# 17 Bonus Points And still no Tag. Is this normal?



## Calling all ducks (Apr 22, 2009)

Ok how many of you are in the same boat as me? I'm being a baby I guess, it's just really ticks me off that I can not draw my Elk Tag. I'm starting to think I will never draw , and my knees are going bad. I think the state needs to take a closer look at the point system, and award those with the most points. :evil:


----------



## Critter (Mar 20, 2010)

What unit are you putting in for. I also presume that you are putting in for the muzzle loader hunt?


----------



## 10yearquest (Oct 15, 2009)

Lower your standards to up your average right!
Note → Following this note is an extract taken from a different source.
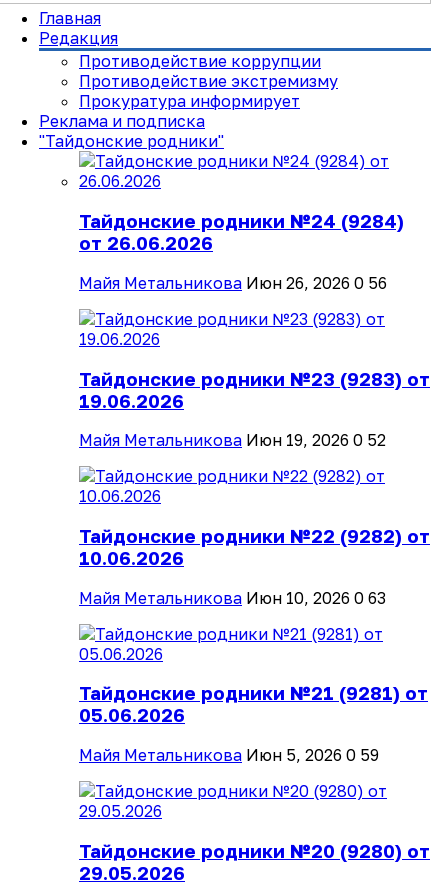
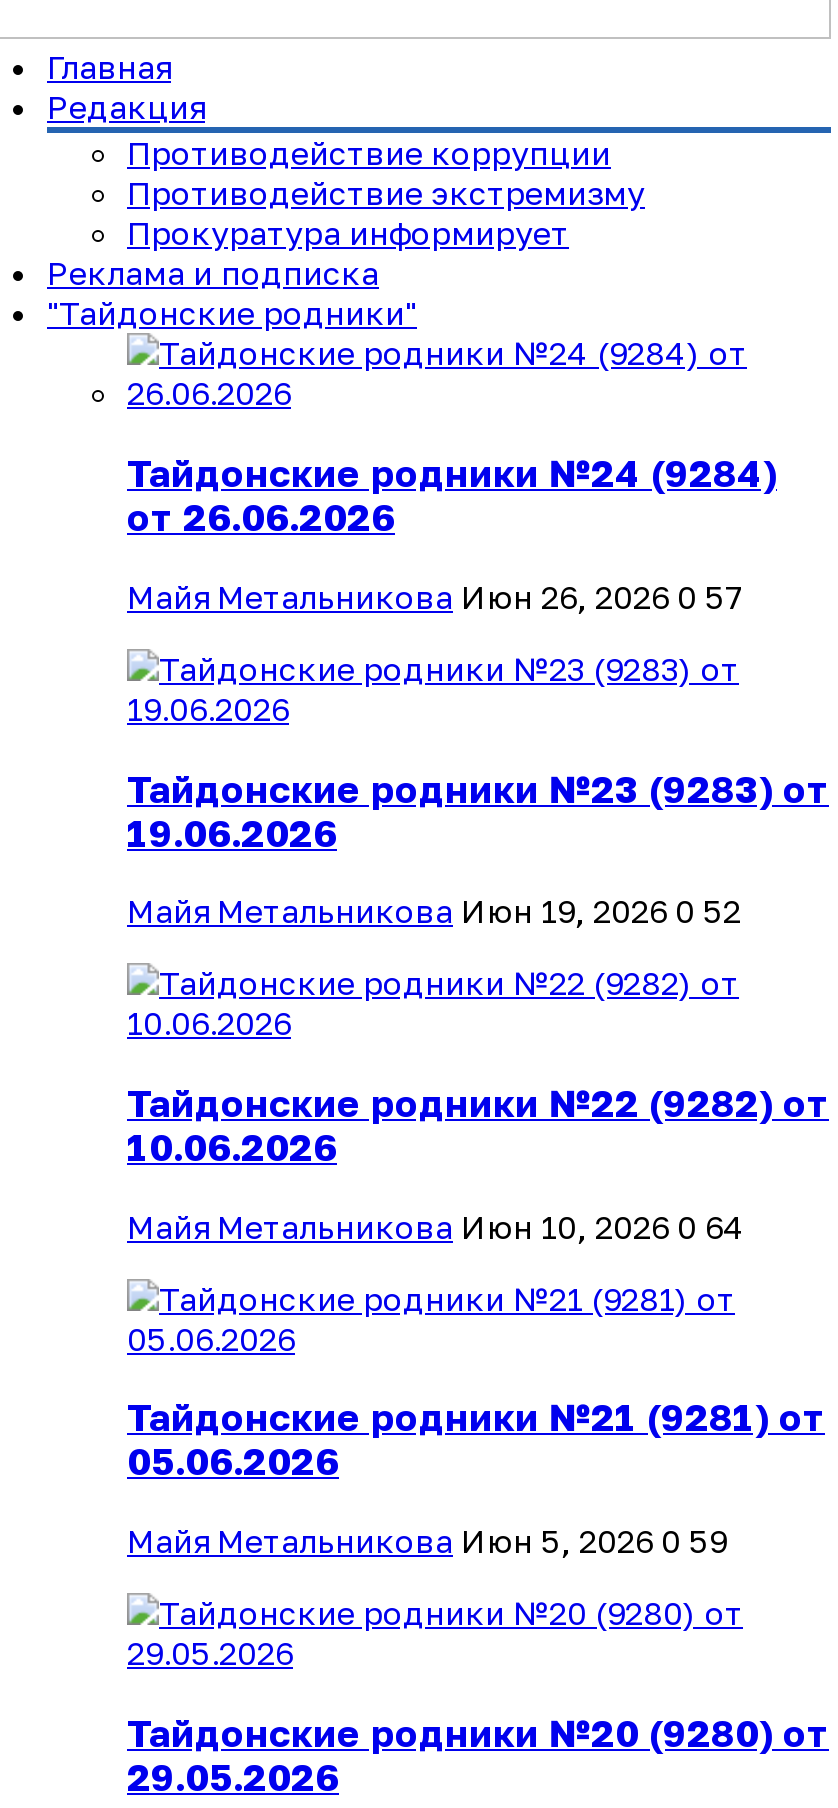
[79,273,387,293] Майя Метальникова Июн 26, 2026 0 56 -> [127,577,745,617] Майя Метальникова Июн 26, 2026 0 57
[79,588,386,608] Майя Метальникова Июн 10, 2026 0 63 -> [127,1206,745,1246] Майя Метальникова Июн 10, 2026 0 64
There are a lot of units you can have for 17 points.


----------



## MWScott72 (May 23, 2011)

Depends on where you are putting in. If it's an early season rifle on the Pahvant, San Juan, Monroe, Beaver, Boulder, etc. then you could go 20+ before drawing the tag. Odds for ML on these units are slightly better but still pretty steep. If you want to increase your odds, try one of the 2nd tier units (Wasatch, Dutton, Fish Lake, Manti, etc.) and that should put you in the money sooner than later. The big ones are still there - you just might have to work harder to get one.


----------



## izzydog (Jan 18, 2008)

Just FYI but there are quite a few units for muzzleloader with 100% odds at 9 years.


----------



## ramrod (Apr 15, 2008)

it is very frustrating to think hunting limited entry elk could be a once in a lifetime hunt for many hunters. especially with all the elk in Utah these days. thanks to Don Peay and the special intrust groups, they need to make sure there are plenty of large bulls everywhere for those rich hunters to hunt every year, at the expense of the average Joe hunter. I can not believe in this day and age the a** holes can actually get away with it. :twisted: :evil: :twisted: :evil: 
it took me 17 years to draw at my age I don't think I will ever draw another limited entry elk tag ever again. and hunting general season elk has gotten to be a joke. hopefully the Utah Wildlife Coop can get things changed for the better of the average hunter.


----------



## Critter (Mar 20, 2010)

If you want to do the LE hunts and OIL hunts you just need to get luckier. I have a relative that has had 2 LE elk hunt for the Book Cliffs. He drew both hunts with 0 points. I know another hunter that has drawn all the OIL tags in the state except for mountain goats and he has never put in for that hunt. He drew his moose tag the first year that they offered a tag in Hobble Creek. So far I have drawn one LE elk hunt and am just collecting points for the rest. I'm not sure about the original poster since he let me know that he has been putting in for the San Jaun muzzleloader elk hunt but when I checked the draw stats he should of drawn last year, unless he was putting in with another hunter that had fewer points and then it would explain a lot of it. 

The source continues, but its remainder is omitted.